Task objective ▸
Could you write out, exactly, every line from the top of the data through the line holding "absolute; left: 0;"? Omit the pictures.

Data for this task ▸

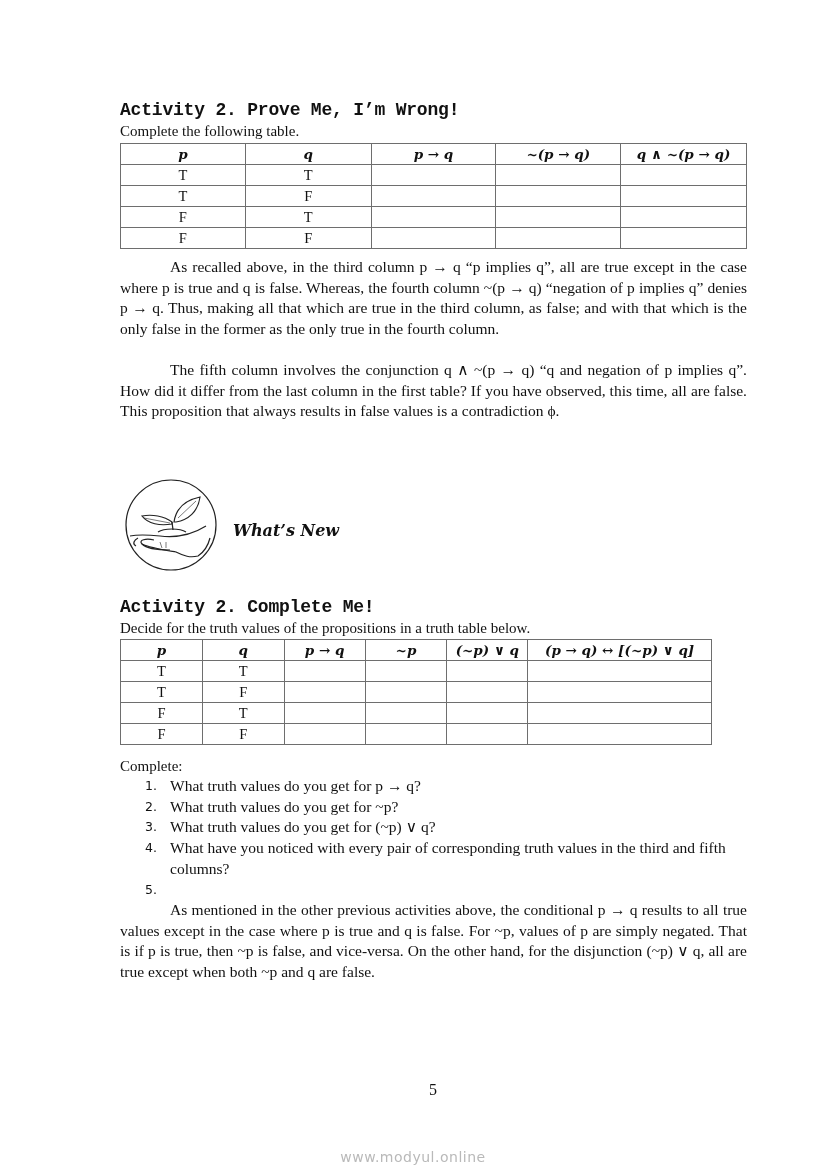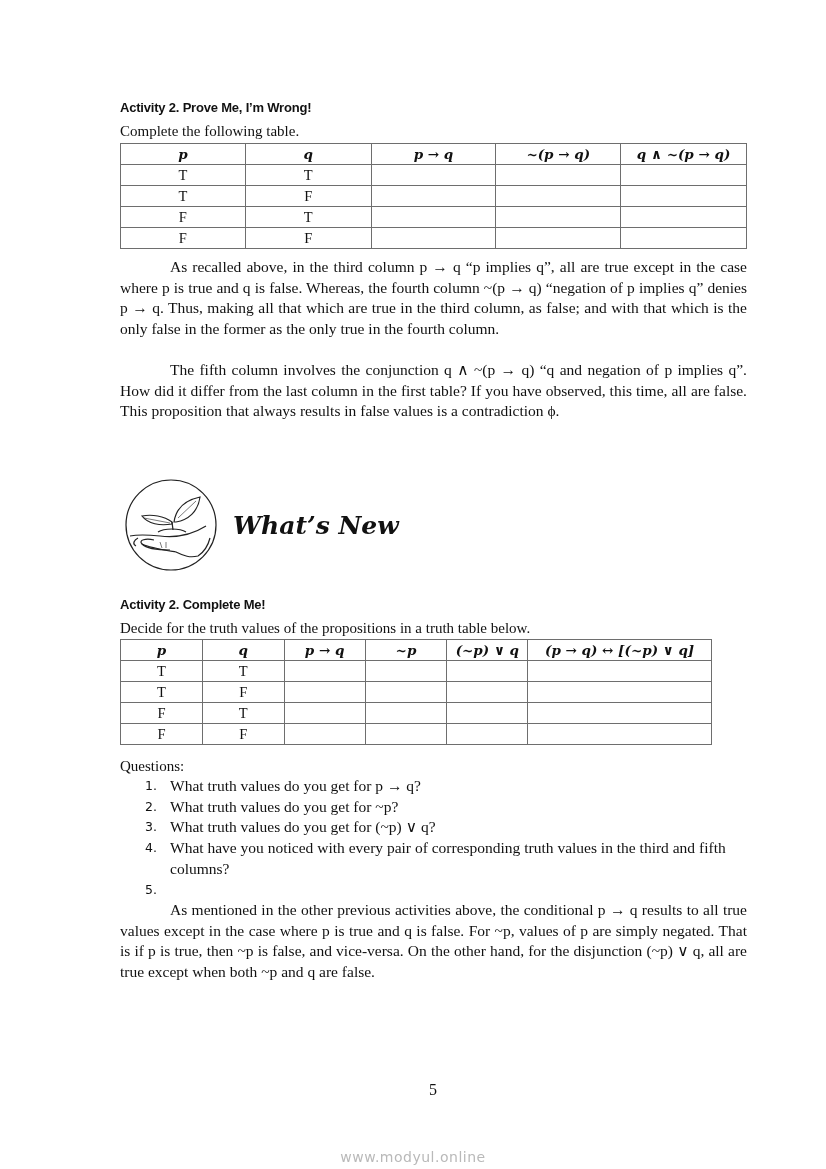--- a/index.html
+++ b/index.html
@@ -1,29 +1,29 @@
 <!DOCTYPE html>
 <html><head>
 <meta charset="utf-8">
 <style>
   html, body { margin: 0; padding: 0; background: #ffffff; }
   body { width: 826px; height: 1169px; position: relative; overflow: hidden;
          font-family: "DejaVu Serif", "Liberation Serif", serif; color: #111; }
   .page { position: absolute; left: 0; top: 0; width: 826px; height: 1169px; }
   .abs { position: absolute; }
-  .heading { font-family: Liberation Sans, sans-serif; font-weight: bold; font-size: 13px; letter-spacing: -0.2px; }
+  .heading { font-family: Liberation Mono, monospace; font-weight: bold; font-size: 18px; letter-spacing: -0.2px; }
   .text { font-family: "Liberation Serif", "DejaVu Serif", serif; font-size: 15px; line-height: 20.7px; }
   .para { position: absolute; left: 120px; width: 627px; text-align: justify;
           font-family: "Liberation Serif", serif; font-size: 15.5px; line-height: 20.7px; }
   .para .indent { display: inline-block; width: 50px; }
   table.tt { position: absolute; border-collapse: collapse; font-family: "Liberation Serif", serif; font-size: 15px; }
   table.tt th, table.tt td { border: 1px solid #6e6e6e; text-align: center; padding: 0; height: 20px; }
   table.tt th { font-weight: bold; font-style: italic; font-family: "DejaVu Serif", serif; font-size: 13.5px; }
   table.tt td { font-style: normal; font-size: 14.5px; }
-  .banner-title { font-family: "DejaVu Serif", serif; font-weight: bold; font-style: italic; font-size: 25px; }
+  .banner-title { font-family: "DejaVu Serif", serif; font-weight: bold; font-style: italic; font-size: 16px; margin-top: 10px; }
   .qlist { position: absolute; left: 140px; width: 600px; font-family: "Liberation Serif", serif; font-size: 15.5px; line-height: 20.7px; margin: 0; padding: 0; list-style: none; }
   .qlist li { position: relative; padding-left: 30px; }
   .qlist .num { position: absolute; left: 5px; font-family: "DejaVu Sans", sans-serif; font-size: 12.5px; }
   .pagenum { font-family: "Liberation Serif", serif; font-size: 16px; }
   .footer { font-family: "DejaVu Sans", sans-serif; font-size: 14px; color: #b9b9b9; letter-spacing: 0.5px; margin-top: 23px; }
 </style>
 </head>
 <body>
 
 <div class="page">
@@ -152,21 +152,21 @@
         <td>F</td>
         <td>F</td>
         <td></td>
         <td></td>
         <td></td>
         <td></td>
       </tr>
     </tbody>
   </table>
 
-  <div class="abs text" style="left:120px; top:756px;">Questions:</div>
+  <div class="abs text" style="left:120px; top:756px;">Complete:</div>
   <ol class="qlist" style="top:776px;">
     <li><span class="num">1.</span><span>What truth values do you get for p → q?</span></li>
     <li><span class="num">2.</span><span>What truth values do you get for ~p?</span></li>
     <li><span class="num">3.</span><span>What truth values do you get for (~p) ∨ q?</span></li>
     <li><span class="num">4.</span><span>What have you noticed with every pair of corresponding truth values in the third and fifth columns?</span></li>
     <li><span class="num">5.</span></li>
   </ol>
 
   <div class="para" style="top:900px;"><span class="indent"></span><span>As mentioned in the other previous activities above, the conditional p → q results to all true values except in the case where p is true and q is false. For ~p, values of p are simply negated. That is if p is true, then ~p is false, and vice-versa. On the other hand, for the disjunction (~p) ∨ q, all are true except when both ~p and q are false.</span></div>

Completed exercise ▸
--- a/index.html
+++ b/index.html
@@ -1,29 +1,29 @@
 <!DOCTYPE html>
 <html><head>
 <meta charset="utf-8">
 <style>
   html, body { margin: 0; padding: 0; background: #ffffff; }
   body { width: 826px; height: 1169px; position: relative; overflow: hidden;
          font-family: "DejaVu Serif", "Liberation Serif", serif; color: #111; }
   .page { position: absolute; left: 0; top: 0; width: 826px; height: 1169px; }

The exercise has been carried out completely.